§ **Task to carry out**: Although the records contain pictures, print none of them; print exactly the lines from the one with "html: <div>NUBIA MARGOTH" through the last line.

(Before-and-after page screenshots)

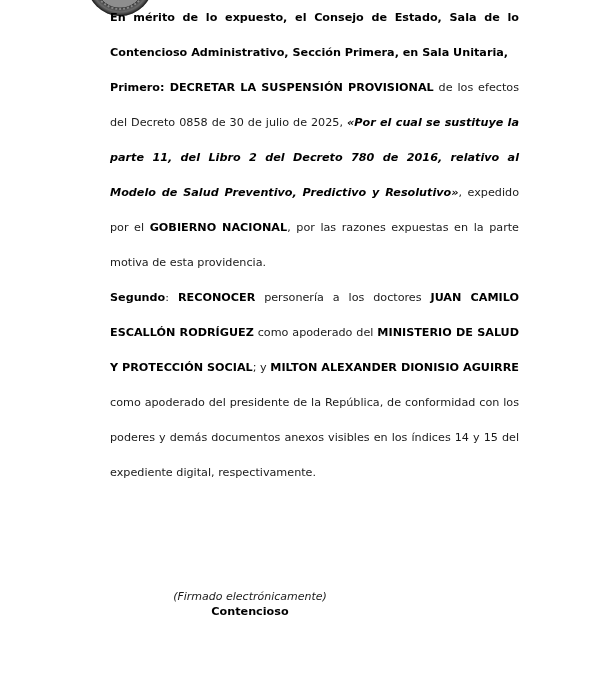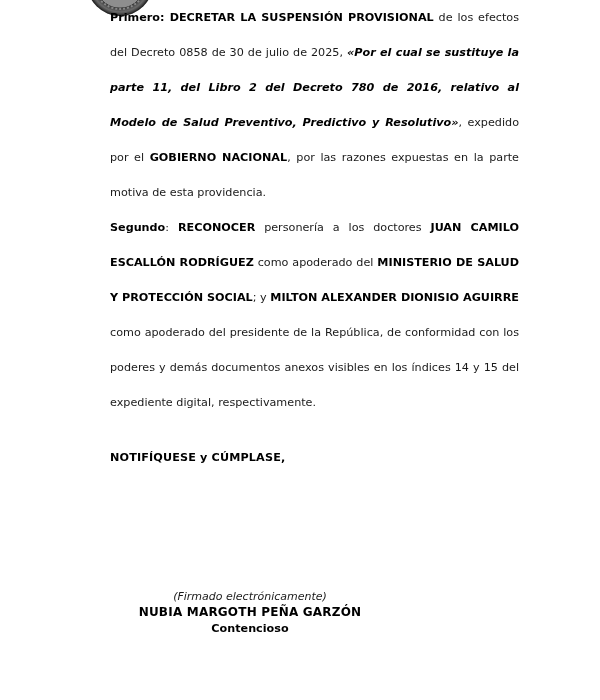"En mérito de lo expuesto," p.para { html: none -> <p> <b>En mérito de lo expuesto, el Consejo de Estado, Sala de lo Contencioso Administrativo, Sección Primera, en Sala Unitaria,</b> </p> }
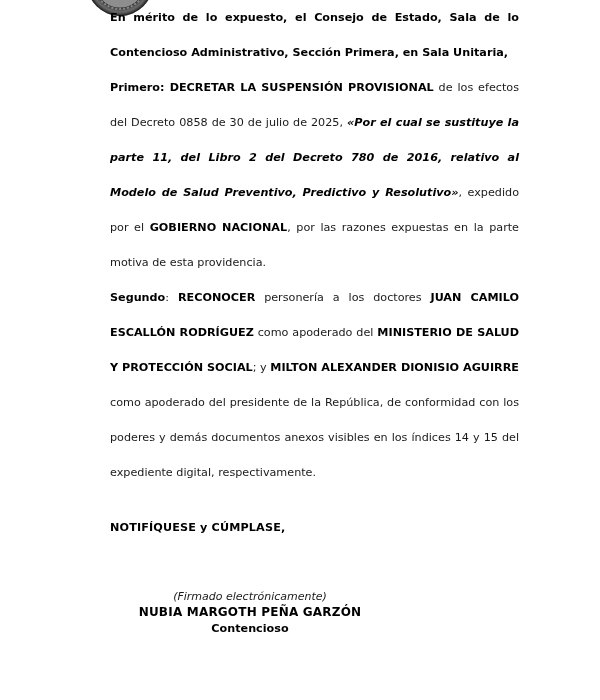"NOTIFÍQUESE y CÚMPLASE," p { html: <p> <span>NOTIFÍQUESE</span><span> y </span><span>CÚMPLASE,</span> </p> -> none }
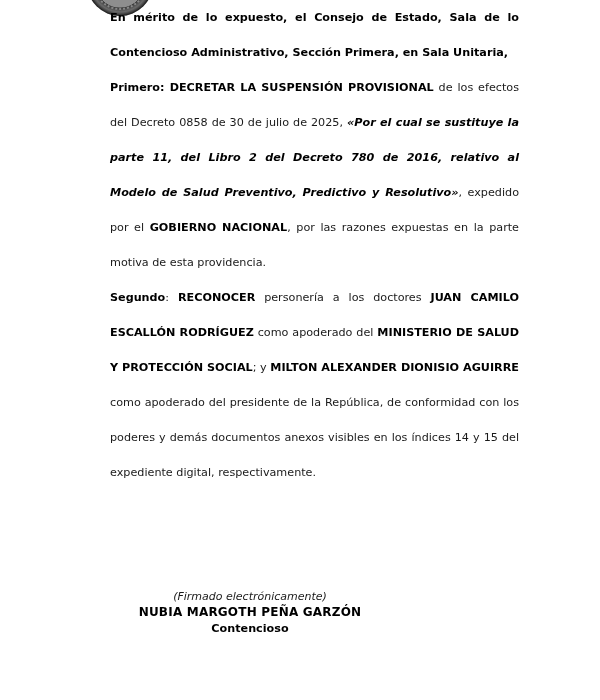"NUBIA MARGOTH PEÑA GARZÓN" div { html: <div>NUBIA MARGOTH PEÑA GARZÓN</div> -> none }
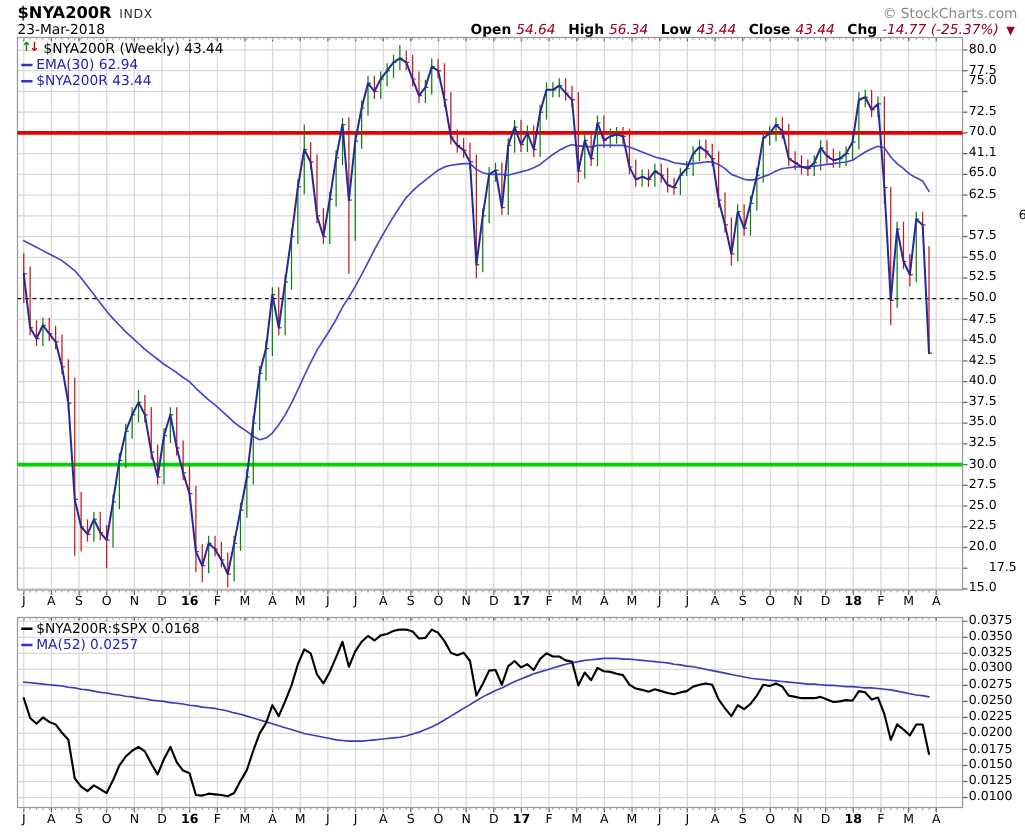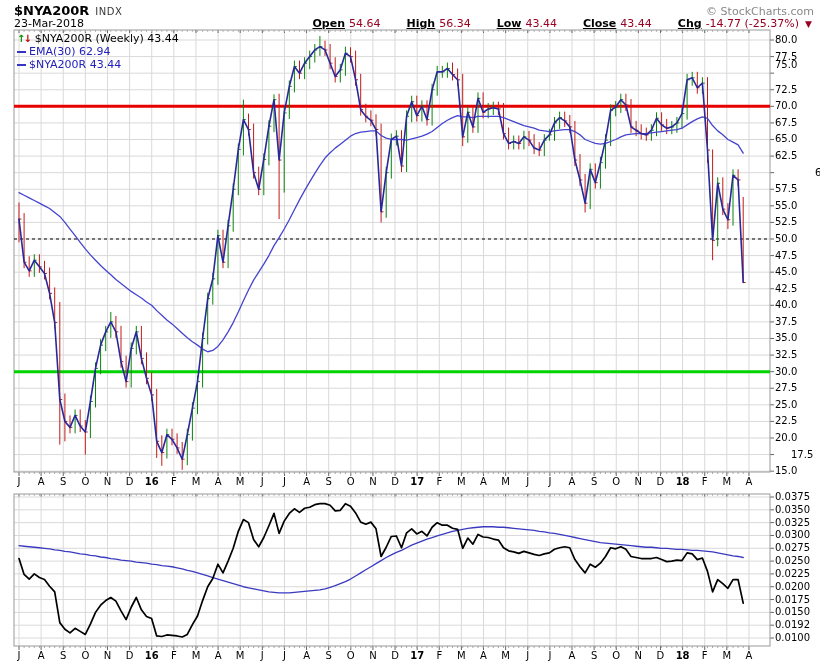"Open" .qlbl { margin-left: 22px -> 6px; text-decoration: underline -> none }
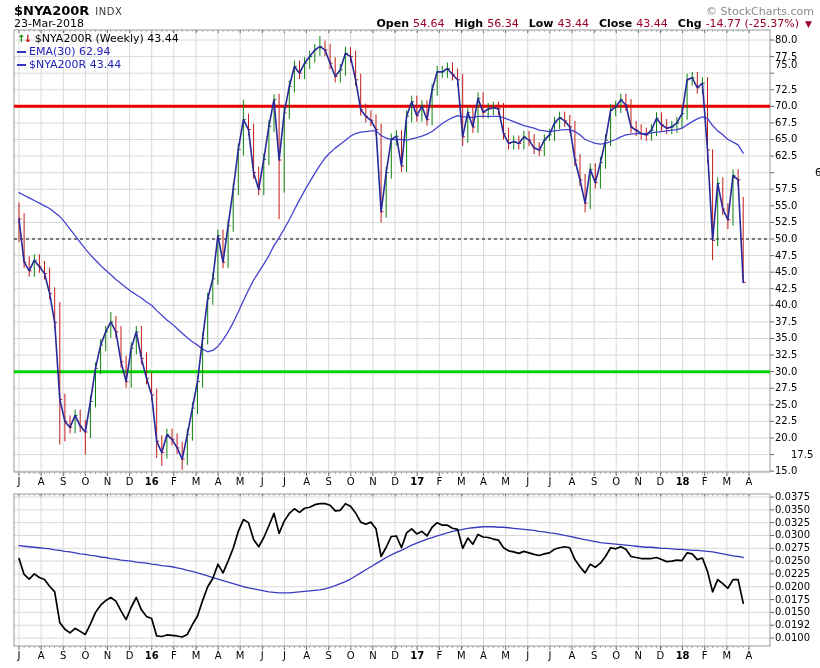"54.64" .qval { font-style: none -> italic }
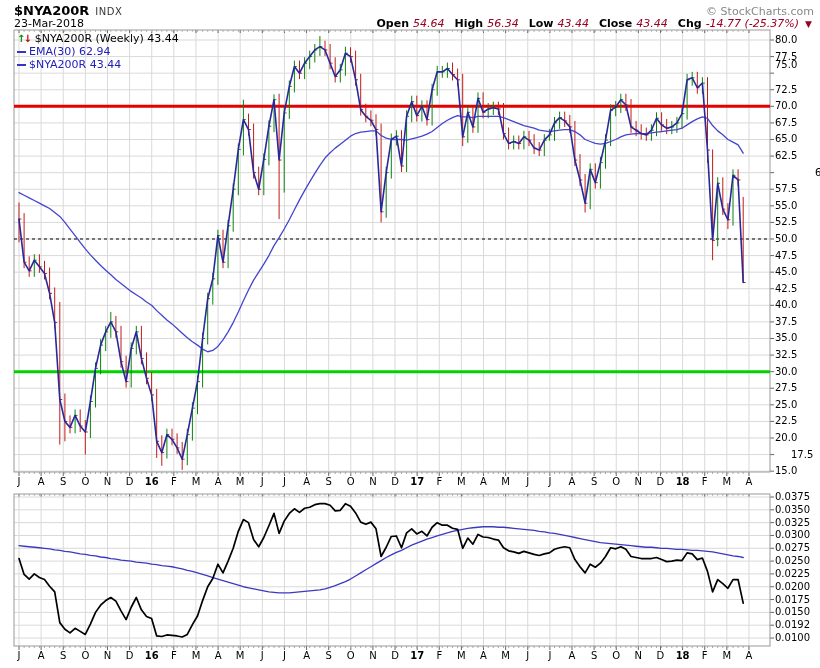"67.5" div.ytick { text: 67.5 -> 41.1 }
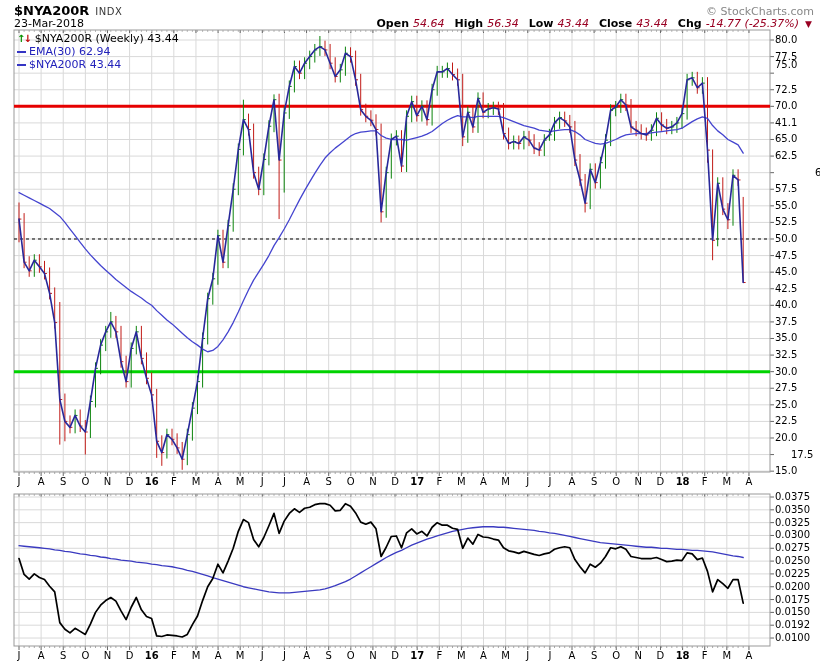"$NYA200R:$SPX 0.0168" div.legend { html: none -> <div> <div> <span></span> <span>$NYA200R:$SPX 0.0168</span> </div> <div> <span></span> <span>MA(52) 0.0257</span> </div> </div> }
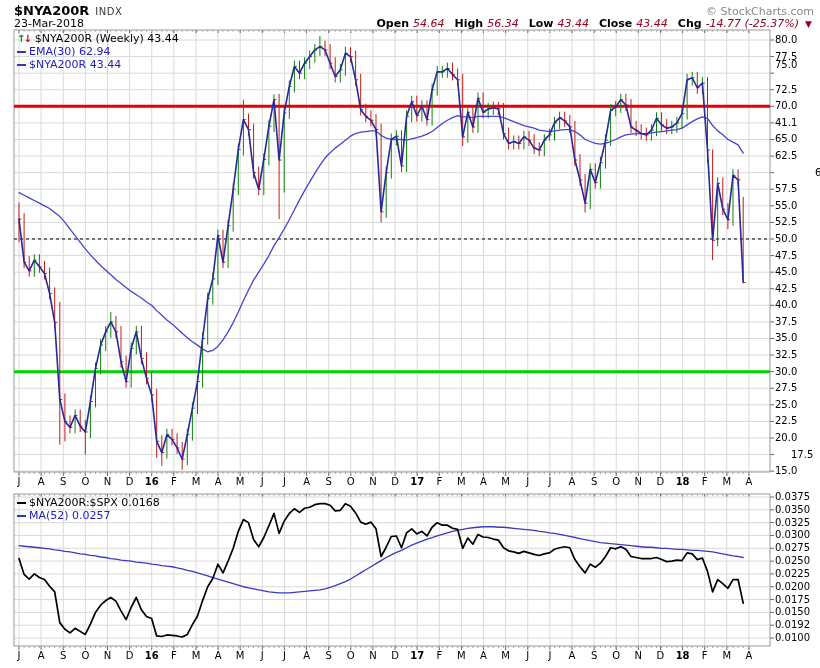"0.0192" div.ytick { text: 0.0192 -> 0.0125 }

§ **Solution**:
"NUBIA MARGOTH PEÑA GARZÓN" div { html: <div>NUBIA MARGOTH PEÑA GARZÓN</div> -> none }
"Open" .qlbl { margin-left: 22px -> 6px; text-decoration: underline -> none }
"54.64" .qval { font-style: none -> italic }
"67.5" div.ytick { text: 67.5 -> 41.1 }
"$NYA200R:$SPX 0.0168" div.legend { html: none -> <div> <div> <span></span> <span>$NYA200R:$SPX 0.0168</span> </div> <div> <span></span> <span>MA(52) 0.0257</span> </div> </div> }
"0.0192" div.ytick { text: 0.0192 -> 0.0125 }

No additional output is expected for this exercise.